This drug made him uncomfortable the time before, it must have been three Fridays before, when he had that crisis I wrote you about. But then it helped him. This time it was quite terrible. He couldn’t express himself but he was feeling dreadul, nothing was right, no position was right. I tried to ask him what was occurring. He had difficulty in speaking, but he managed to say, “Just trying to tell you makes it worse.” He wanted to be moved all the time – “Move me.” “Move my legs.” “Move my arms.” “Move my bed.” I had one of those push-button beds, which moved up and down both from the head and the feet, and incessantly, at times, I would have him go up and down, up and down by pushing buttons. We did this again, and somehow it seemed to give him a little relief. but it was very, very little.

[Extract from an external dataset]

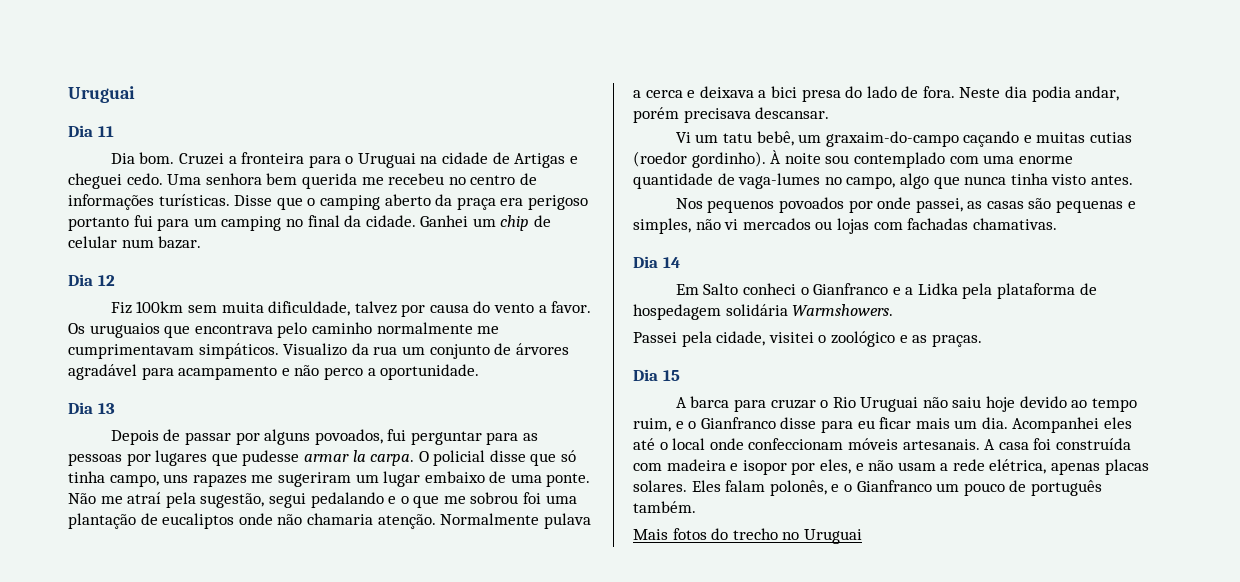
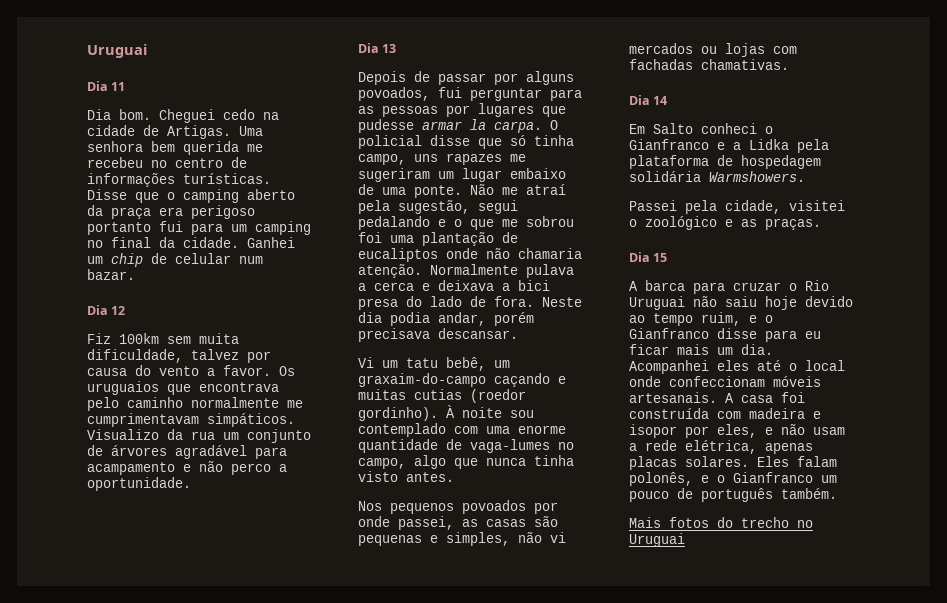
[178,152,578,168] [68,173,163,189] Cruzei a fronteira para o Uruguai na cidade de Artigas e cheguei cedo. -> [159,109,279,123] [87,125,231,139] Cheguei cedo na cidade de Artigas.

All of a sudden, it must have been then ten o’clock, he could hardly speak, and he said he wanted a tablet to write on, and for the first time he wrote – “If I die,” and gave a direction for his will. I knew what he meant. He had signed his will as I told you about a week before, and in this will there was a transfer of a life insurance policy from me to Matthew. We had spoken of getting these papers of transfer, which the insurance company had just sent, and that actually arrived special delivery just a few minutes before. Writing was very, very difficult for him. Rosalind and Dr. Bernstein were there trying also to understand what he wanted. I said to him, “Do you mean that you want to make sure that the life insurance is transferred from me to Matthew?” He said, “Yes.” I said, “The papers for the transfer have just arrived, if you want to sign them you can sign them, but it is not necessary because you already made it legal in your will. He heaved a sigh of relief in not having to sign. I had asked him the day before even, to sign some important papers, and he had said, “Let’s wait a little while,” this, by the way, was his way now, for him to say that he couldn’t do something. If he was asked to eat, he would say, “Let’s wait a little while,” and when I asked him to do some signing that was rather important on Thursday he said, “Let’s wait a little while” He wanted to write you a letter – “and especially about Juliette’s book, is lovely,” he had said several times. And when I proposed to do it, he would say, “Yes, just in a little while” in such a tired voice, so totally different from his normal way of being. So when I told him that the signing was not necessary and that all was in order, he had a sigh of relief.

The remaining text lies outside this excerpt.